La voz de Gardel desde hace poco forma parte del Patrimonio de la Humanidad, por justa disposición de la UNESCO, que incorporó a su archivo de la memoria del mundo todos los discos originales de Gardel, donados por un coleccionista uruguayo. Esto está generando un incremento notable en la difusión a gran escala de su legado artístico, con todas las incidencias favorables que ello implica.
El gran arte es universal. Si de letras se trata, los límites idiomáticos no son graves escollos habiendo una buena traducción mediante. La música siempre se aprecia directamente, como las restantes ramas de las Bellas Artes.
Lo que hace la diferencia del disfrute es algo así como el valor agregado. Una gratificante obra o interpretación se saborea un poco más cuando se sabe que ha nacido de un compatriota o de alguien considerado como tal. Generalmente con respecto al artista regional, al comienzo existe un prejuicioso desdén que se convierte en respetuosa adhesión cuando el peso de su trayectoria se instala. Por ejemplo, los europeos que se deleitan con el tango y Gardel, para sentir al hacerlo el mismo matiz emocional que nosotros, tendrían que tener encima y dentro nuestra cotidiana identidad cultural, que es la que justamente ha nutrido lo que ellos nos admiran. Lo mismo nos sucede cuando es al revés; cuando admiramos al arte extranjero. Esto explica por qué los músicos de aquí dedicados al rock y al pop se vuelquen cada vez con mayor frecuencia y devoción hacia el tango, para sentirse auténticamente realizados como artistas nacionales.
La cultura universal es cautivante, dentro de ella, en la cultura propia de las raíces de cada uno de nosotros, nos sentimos sumamente cómodos; lo que no implica que nos agrade todo lo que ahí podemos encontrar. Es como si estuviésemos en nuestra casa. Ahora pienso en Gardel, que murió lejos, extrañando su gente, entre los giros de una gira de múltiples compromisos que le demandó más de un año y medio. Pareciera que Volver quedó para él como una expresión de deseos:
“Yo adivino el parpadeo / de las luces que a lo lejos / van marcando mi retorno…”
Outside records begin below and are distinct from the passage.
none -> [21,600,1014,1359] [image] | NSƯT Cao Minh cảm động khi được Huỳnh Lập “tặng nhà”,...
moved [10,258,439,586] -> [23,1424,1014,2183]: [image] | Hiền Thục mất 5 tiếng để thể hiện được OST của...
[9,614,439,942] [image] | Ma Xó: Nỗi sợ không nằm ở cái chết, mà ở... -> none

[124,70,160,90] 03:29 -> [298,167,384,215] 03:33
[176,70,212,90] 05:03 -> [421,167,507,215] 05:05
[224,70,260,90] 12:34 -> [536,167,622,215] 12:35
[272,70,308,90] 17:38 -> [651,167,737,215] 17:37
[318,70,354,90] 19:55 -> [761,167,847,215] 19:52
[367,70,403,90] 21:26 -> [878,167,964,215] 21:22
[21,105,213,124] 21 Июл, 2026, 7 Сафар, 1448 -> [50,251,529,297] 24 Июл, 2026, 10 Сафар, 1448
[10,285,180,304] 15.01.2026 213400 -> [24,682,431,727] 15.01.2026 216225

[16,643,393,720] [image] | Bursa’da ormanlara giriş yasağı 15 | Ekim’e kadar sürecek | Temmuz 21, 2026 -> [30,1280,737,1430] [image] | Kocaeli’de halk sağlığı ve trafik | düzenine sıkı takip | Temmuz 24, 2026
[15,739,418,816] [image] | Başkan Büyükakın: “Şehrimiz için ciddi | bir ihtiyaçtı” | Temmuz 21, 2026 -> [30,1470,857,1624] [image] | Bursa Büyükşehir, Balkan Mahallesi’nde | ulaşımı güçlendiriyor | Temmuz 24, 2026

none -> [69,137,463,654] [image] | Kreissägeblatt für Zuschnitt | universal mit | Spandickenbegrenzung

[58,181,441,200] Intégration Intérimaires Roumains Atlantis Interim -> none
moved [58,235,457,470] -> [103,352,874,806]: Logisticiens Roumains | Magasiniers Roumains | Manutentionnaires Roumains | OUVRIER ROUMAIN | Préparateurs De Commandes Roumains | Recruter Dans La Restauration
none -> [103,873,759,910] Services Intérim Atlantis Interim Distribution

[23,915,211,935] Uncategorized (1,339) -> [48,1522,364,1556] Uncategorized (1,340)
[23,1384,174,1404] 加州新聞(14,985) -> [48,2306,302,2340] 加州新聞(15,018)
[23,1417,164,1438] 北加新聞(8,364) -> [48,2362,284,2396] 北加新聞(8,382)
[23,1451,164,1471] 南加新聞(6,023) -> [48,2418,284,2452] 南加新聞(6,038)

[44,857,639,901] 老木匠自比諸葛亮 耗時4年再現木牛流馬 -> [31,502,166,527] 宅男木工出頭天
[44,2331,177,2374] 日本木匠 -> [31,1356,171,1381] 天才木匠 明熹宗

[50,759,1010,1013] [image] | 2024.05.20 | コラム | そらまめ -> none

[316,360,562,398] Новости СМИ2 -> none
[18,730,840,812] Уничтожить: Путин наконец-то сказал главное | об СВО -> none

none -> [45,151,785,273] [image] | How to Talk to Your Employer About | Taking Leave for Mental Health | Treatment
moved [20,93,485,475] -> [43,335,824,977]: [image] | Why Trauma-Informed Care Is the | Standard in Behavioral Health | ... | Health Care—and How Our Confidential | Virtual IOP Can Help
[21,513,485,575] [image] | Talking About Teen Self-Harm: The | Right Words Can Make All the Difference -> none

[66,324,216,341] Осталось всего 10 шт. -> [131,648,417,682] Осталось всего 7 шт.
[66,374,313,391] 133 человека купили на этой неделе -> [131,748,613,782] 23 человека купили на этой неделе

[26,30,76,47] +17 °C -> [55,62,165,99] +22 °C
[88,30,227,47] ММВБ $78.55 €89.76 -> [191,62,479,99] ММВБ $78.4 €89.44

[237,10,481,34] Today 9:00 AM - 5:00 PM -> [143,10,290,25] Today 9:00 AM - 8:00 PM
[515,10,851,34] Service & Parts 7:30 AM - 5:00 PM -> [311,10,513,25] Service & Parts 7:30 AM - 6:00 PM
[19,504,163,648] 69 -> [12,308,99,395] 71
En esta letra de Le Pera hecha en 1934, podríamos llegar a vislumbrar la continuación del Anclao en París de Cadícamo, escrito tres años antes, en donde por momentos, y máxime al final, hallamos pasajes proféticos del destino gardeliano que desgraciadamente no pudo disfrutar de las familiares luces de Volver, sino de:
“… las luces rojizas, con tonos murientes,
parecen pupilas de extraño mirar.”
“Lejano Buenos Aires, ¡qué lindo que has de estar!
Ya van para diez años que me viste zarpar...
Aquí, en este Montmartre, faubourg sentimental,
yo siento que el recuerdo me clava su puñal.”
“Quién sabe, una noche me encane la muerte
y chau, Buenos Aires, no te vuelvo a ver.”